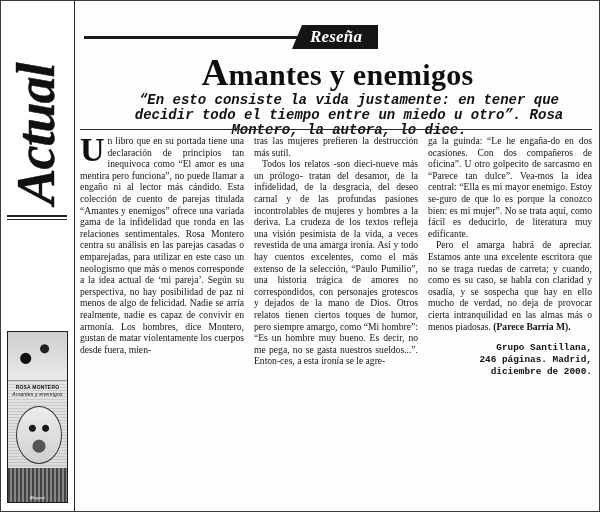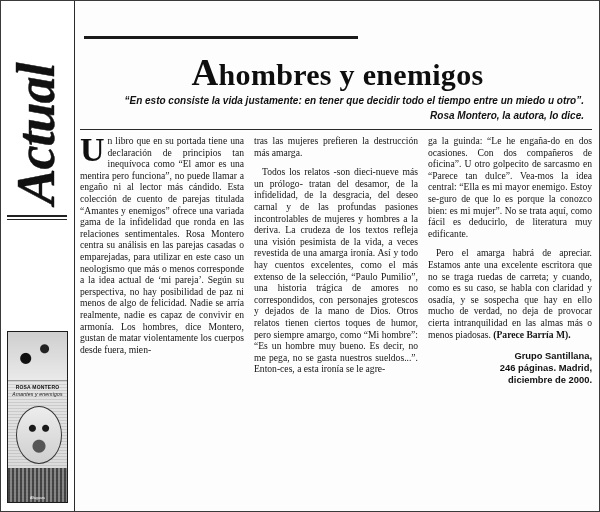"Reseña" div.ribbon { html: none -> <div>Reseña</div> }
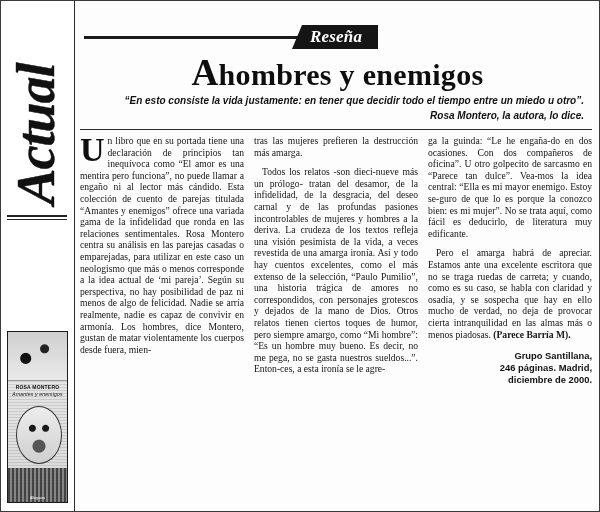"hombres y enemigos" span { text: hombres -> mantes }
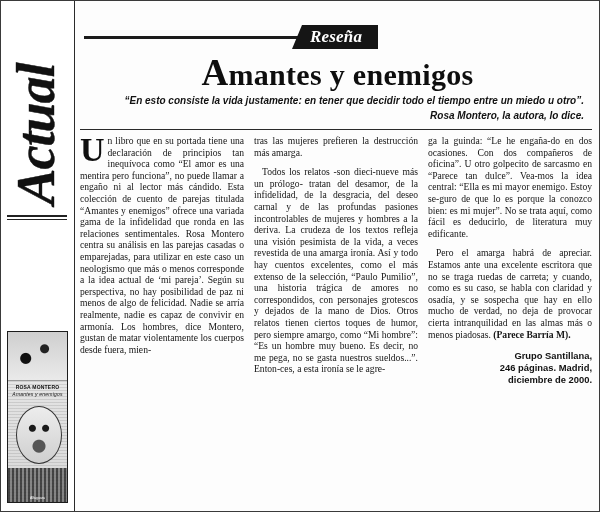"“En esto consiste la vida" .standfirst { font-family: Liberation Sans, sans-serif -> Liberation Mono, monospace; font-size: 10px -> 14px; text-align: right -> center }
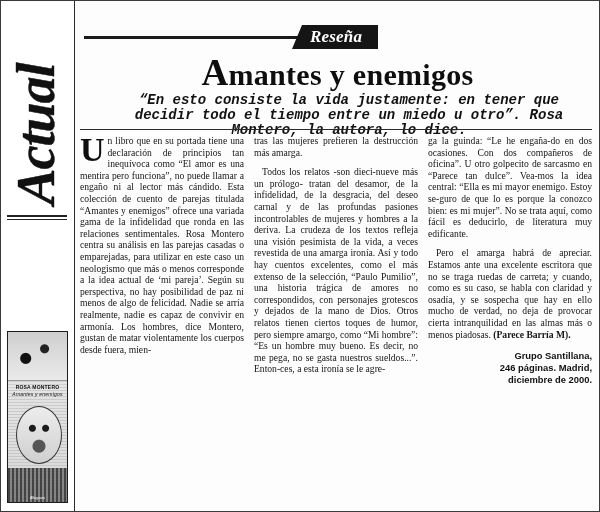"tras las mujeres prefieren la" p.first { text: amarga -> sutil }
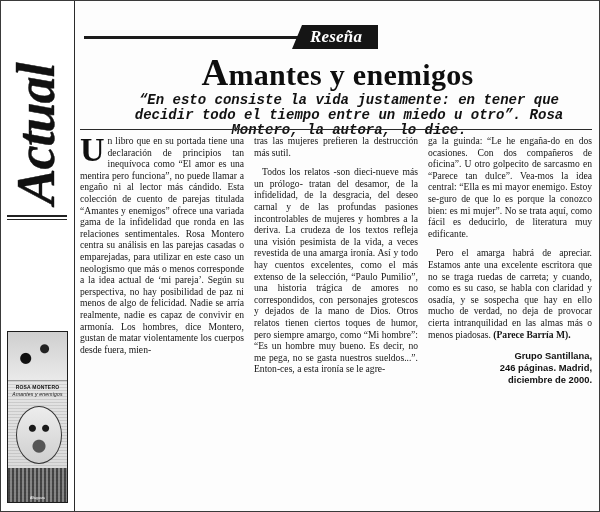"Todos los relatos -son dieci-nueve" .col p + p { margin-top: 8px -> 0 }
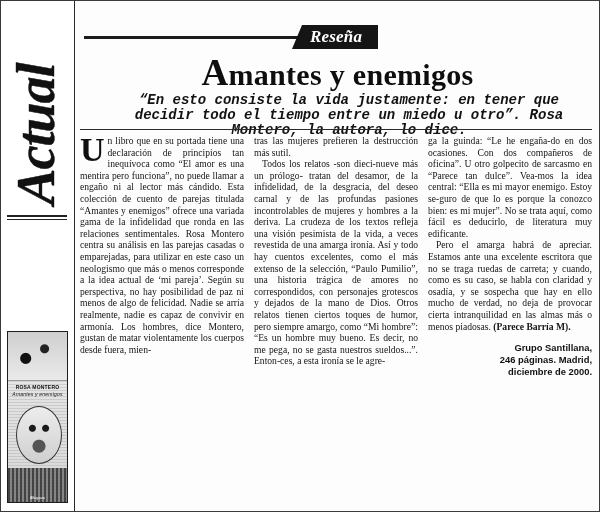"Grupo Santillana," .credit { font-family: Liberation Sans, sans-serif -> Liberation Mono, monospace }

--

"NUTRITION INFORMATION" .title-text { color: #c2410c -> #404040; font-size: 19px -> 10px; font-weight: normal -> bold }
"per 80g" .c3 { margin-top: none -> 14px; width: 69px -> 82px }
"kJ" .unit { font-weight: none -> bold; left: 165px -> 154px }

---

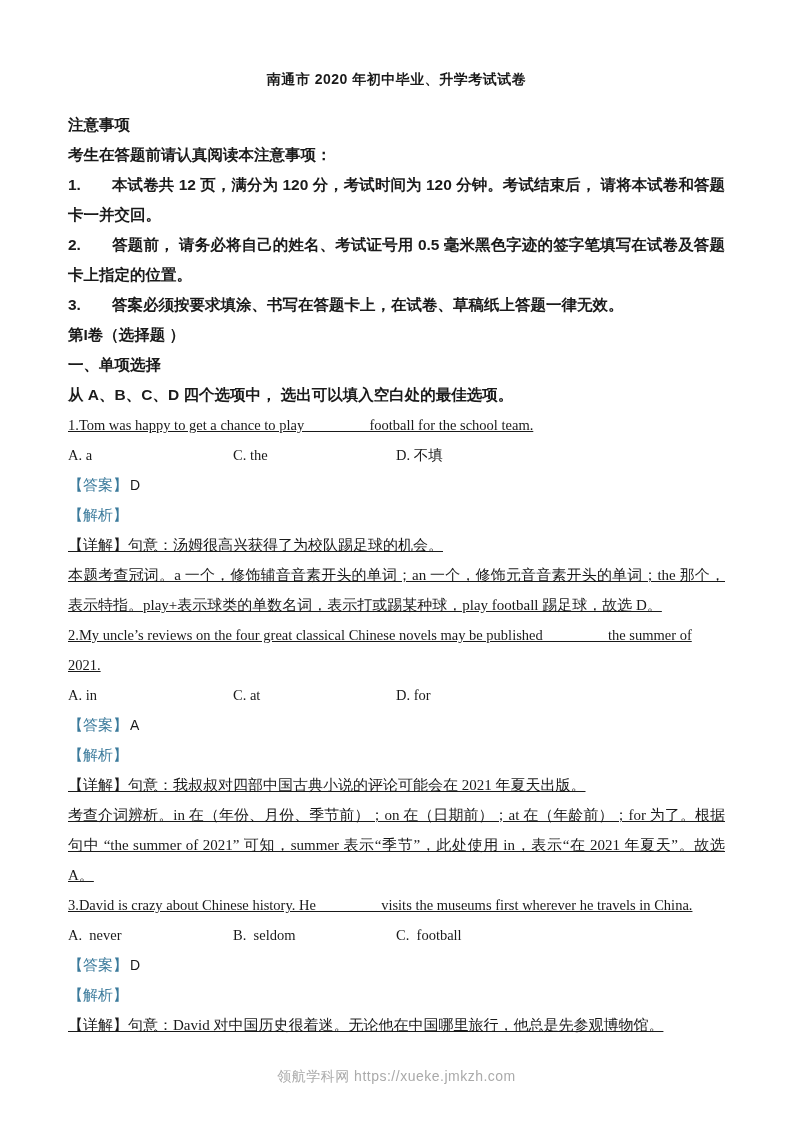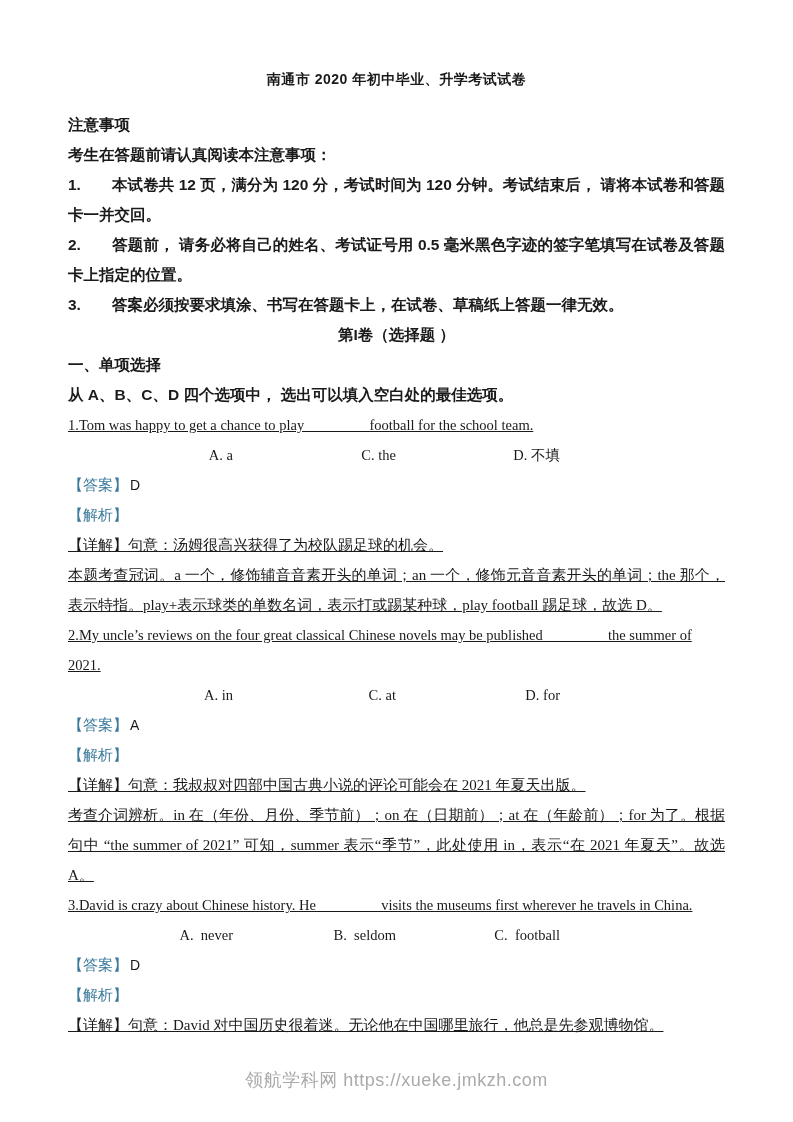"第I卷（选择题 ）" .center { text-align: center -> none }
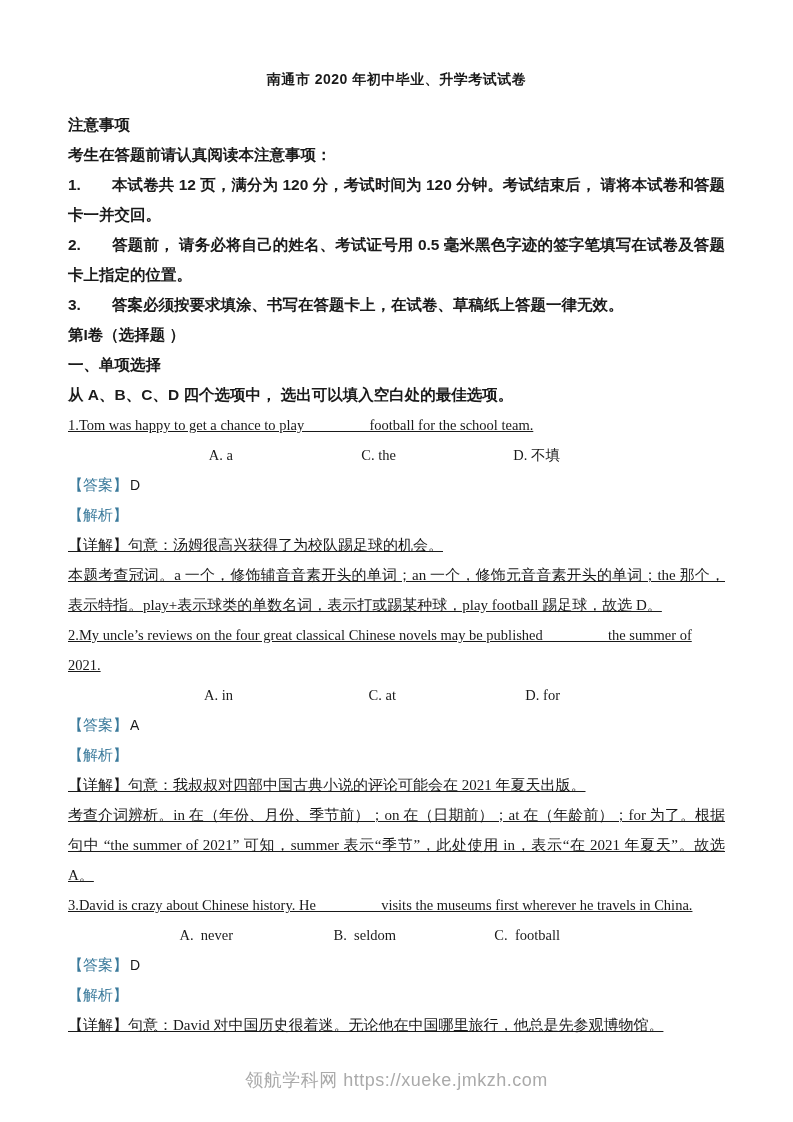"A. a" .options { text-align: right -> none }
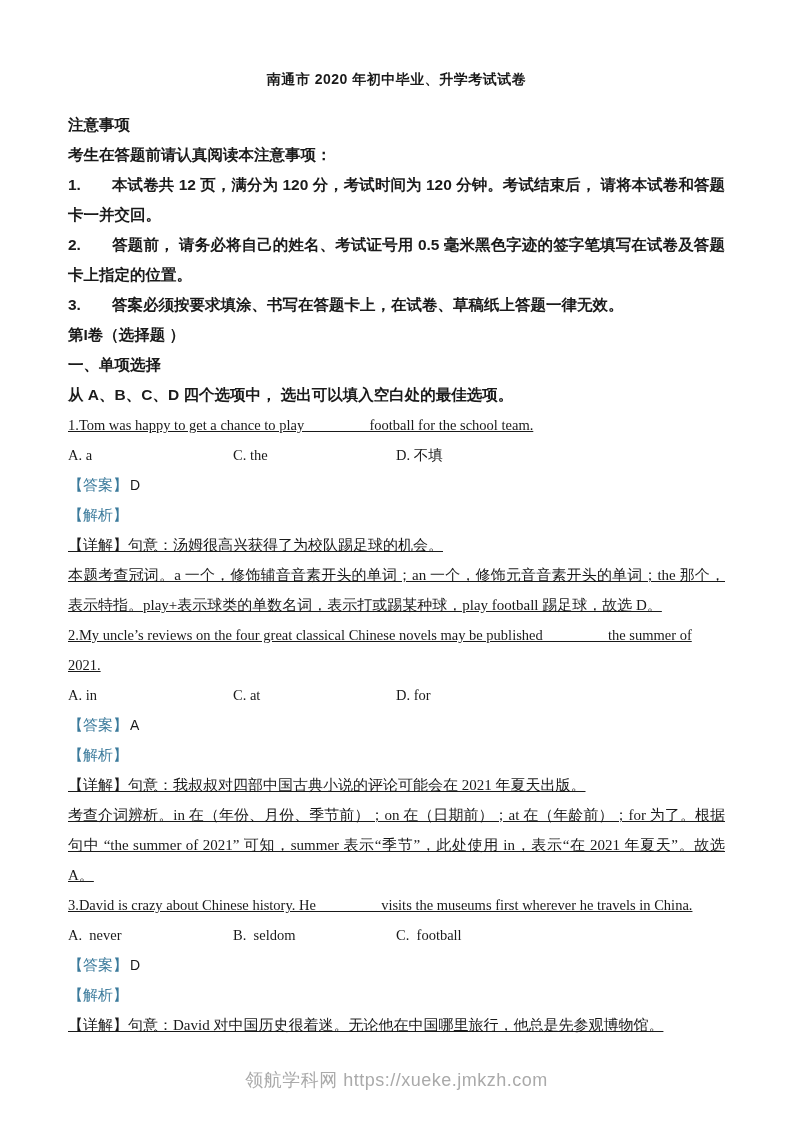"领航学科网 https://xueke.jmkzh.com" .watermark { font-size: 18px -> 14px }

§ **Task details**:
What lines above hold the word "bold"? List them all.

§ **Exercise answer**:
"NUTRITION INFORMATION" .title-text { color: #c2410c -> #404040; font-size: 19px -> 10px; font-weight: normal -> bold }
"kJ" .unit { font-weight: none -> bold; left: 165px -> 154px }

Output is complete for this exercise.